Exercise aim: The data below should be copied out exactly, with its pictures omitted.
►
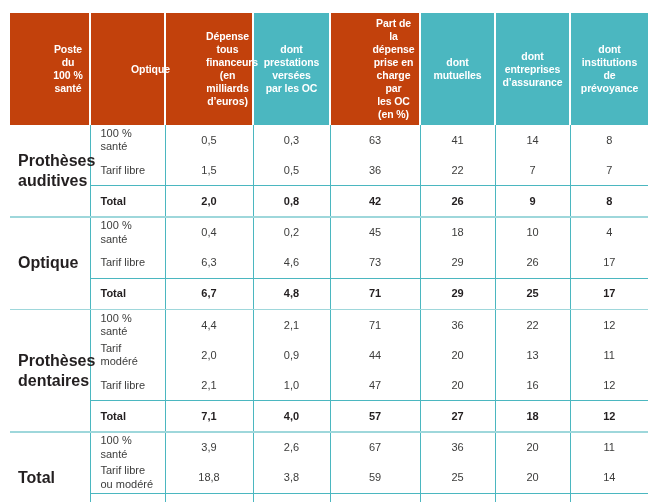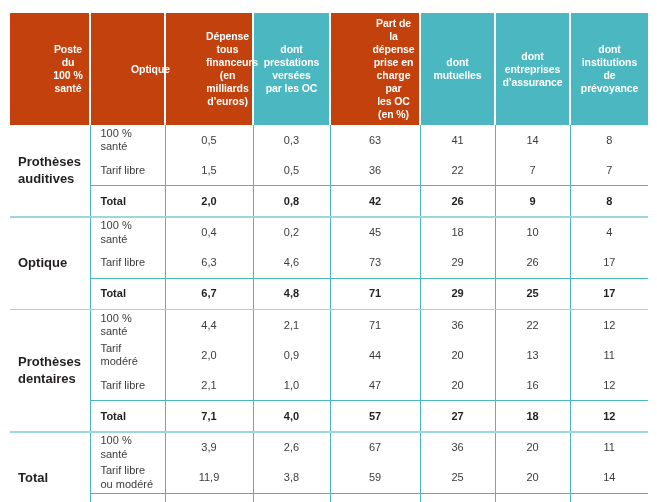"Prothèses" tbody td.cat { font-size: 13px -> 16px }
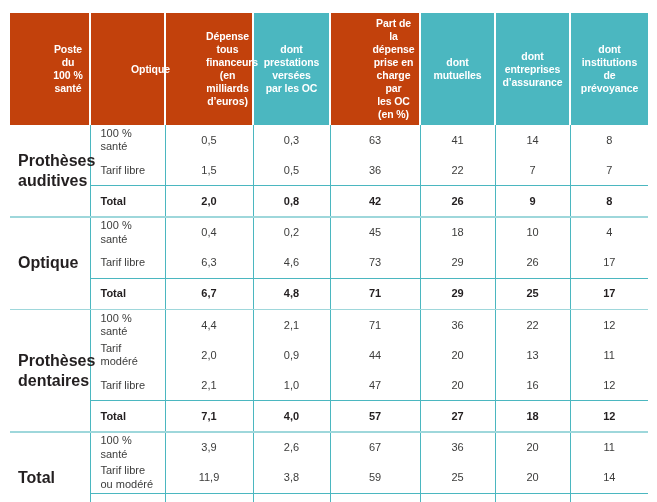"11,9" td.num { text: 11,9 -> 18,8 }
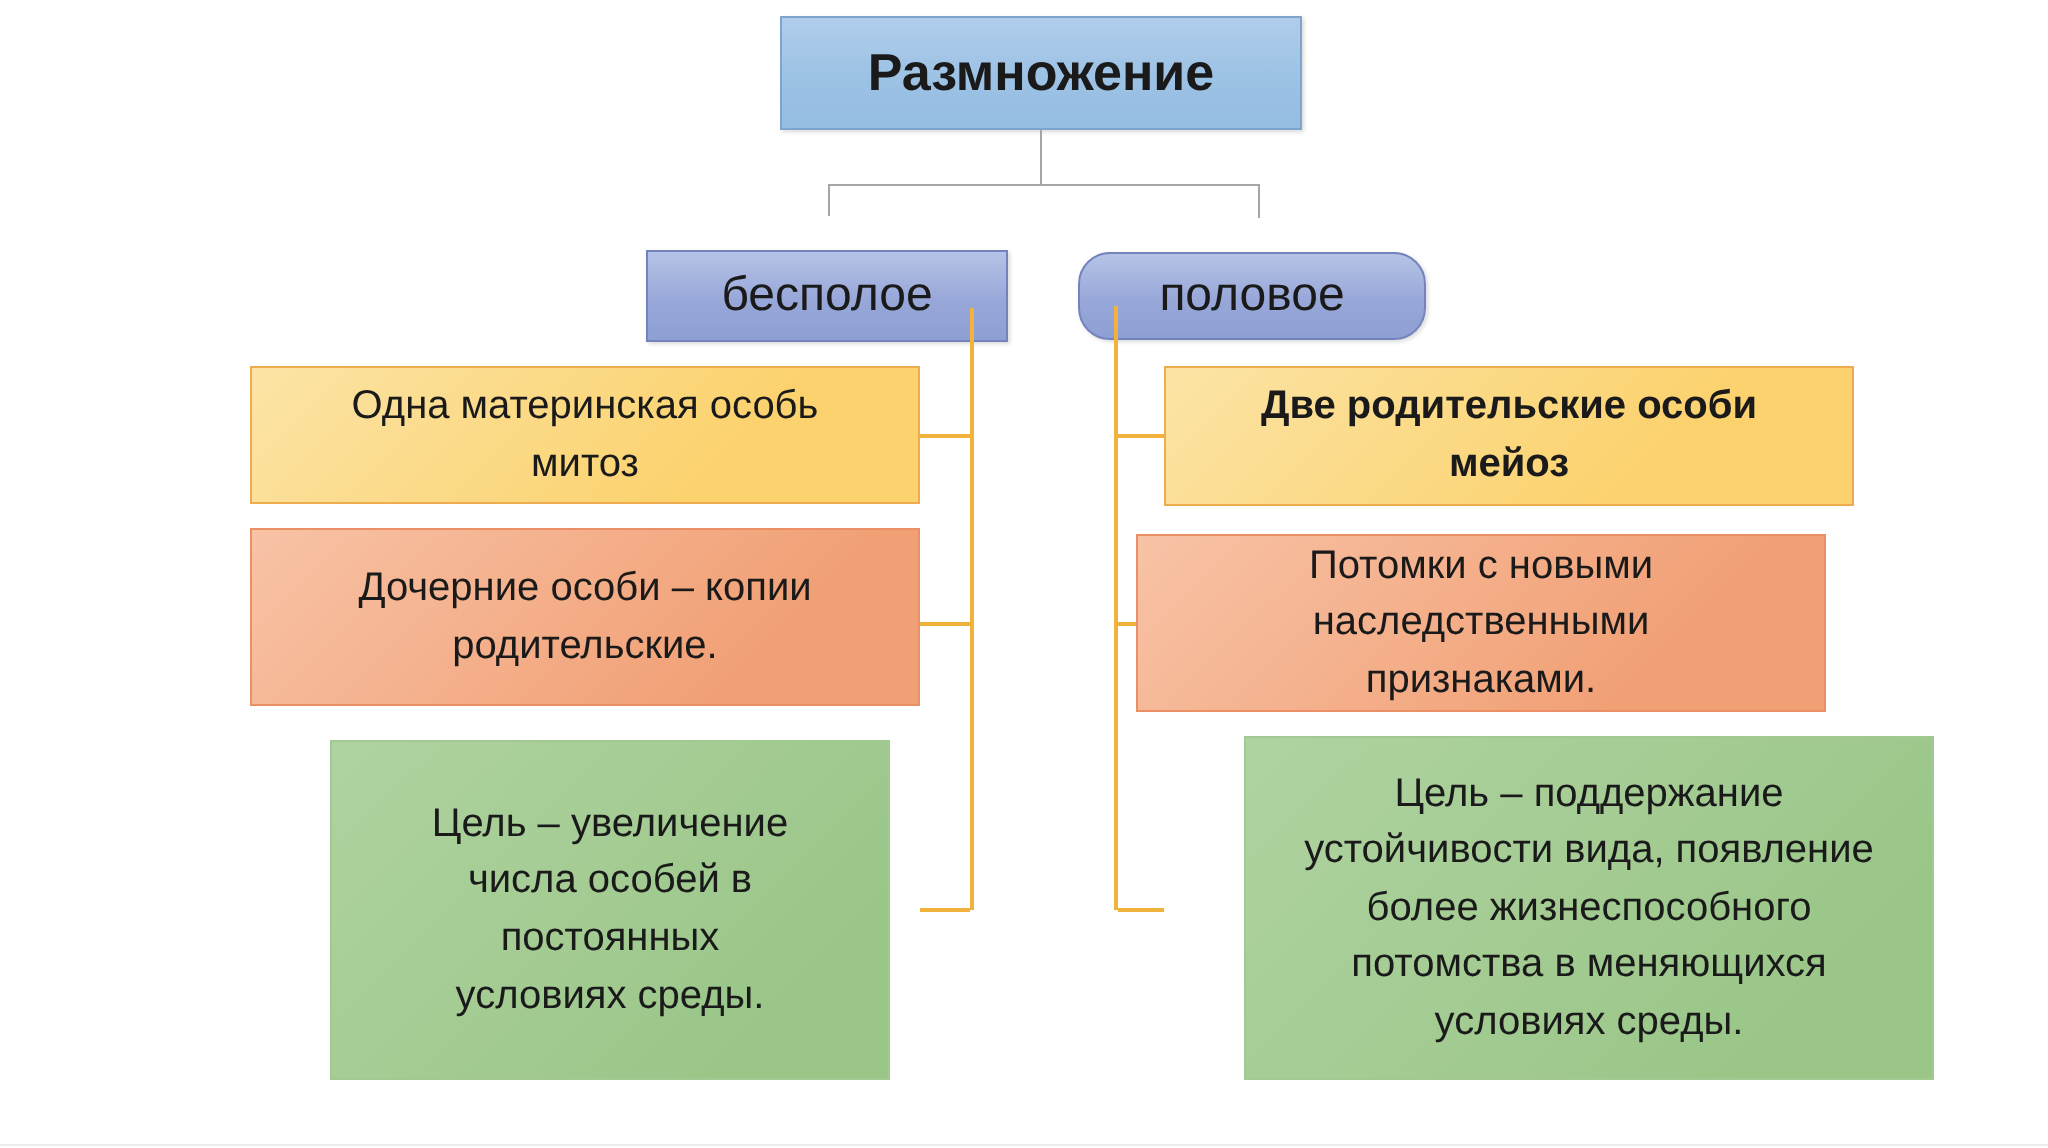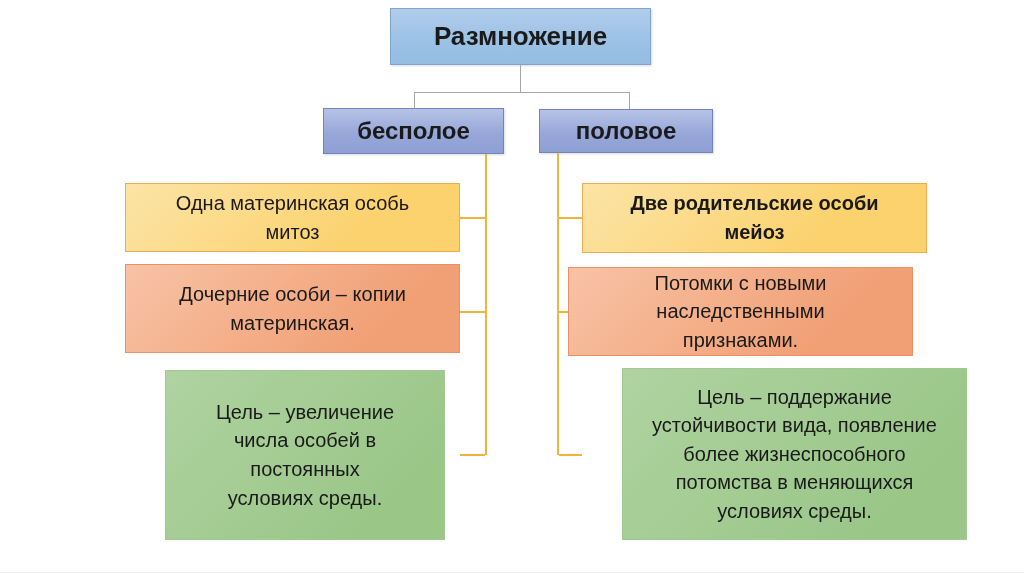"бесполое" .box-branch { font-weight: bold -> normal; margin-top: none -> 17px }
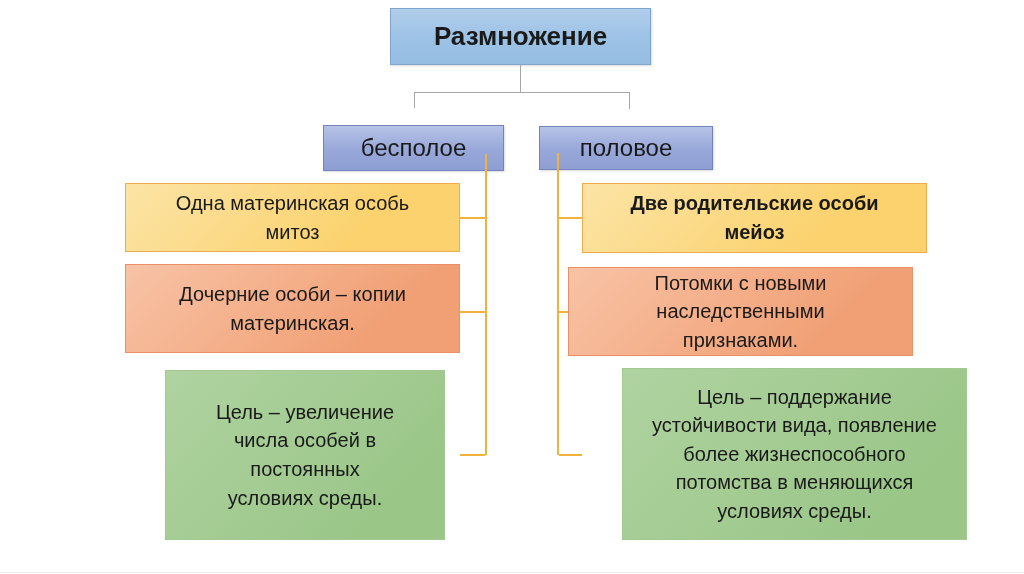"половое" div.node { border-radius: none -> 16px }
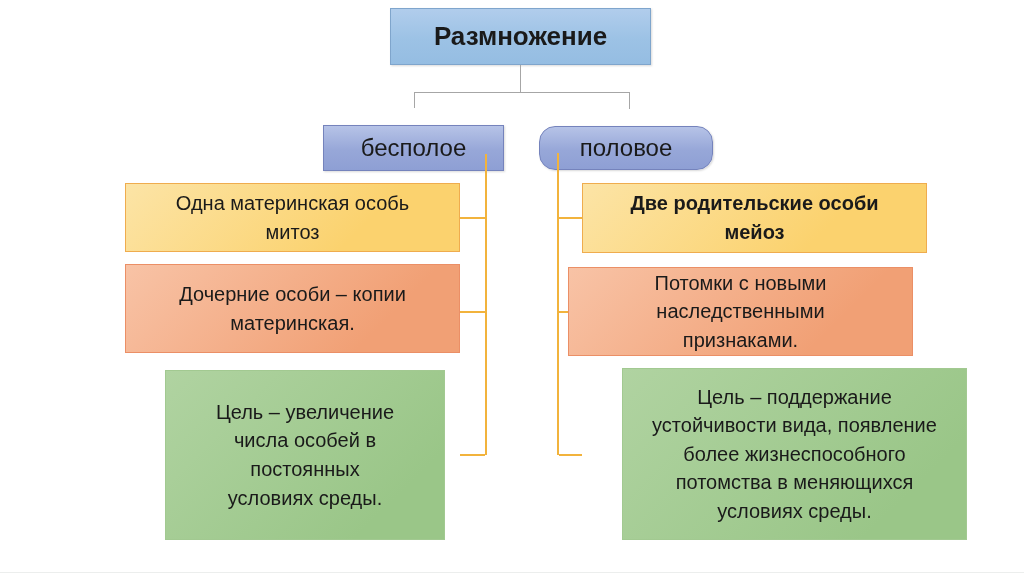"Дочерние особи – копии" span.txt { text: материнская -> родительские }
◄
Worked solution:
"Prothèses" tbody td.cat { font-size: 13px -> 16px }
"11,9" td.num { text: 11,9 -> 18,8 }
"бесполое" .box-branch { font-weight: bold -> normal; margin-top: none -> 17px }
"половое" div.node { border-radius: none -> 16px }
"Дочерние особи – копии" span.txt { text: материнская -> родительские }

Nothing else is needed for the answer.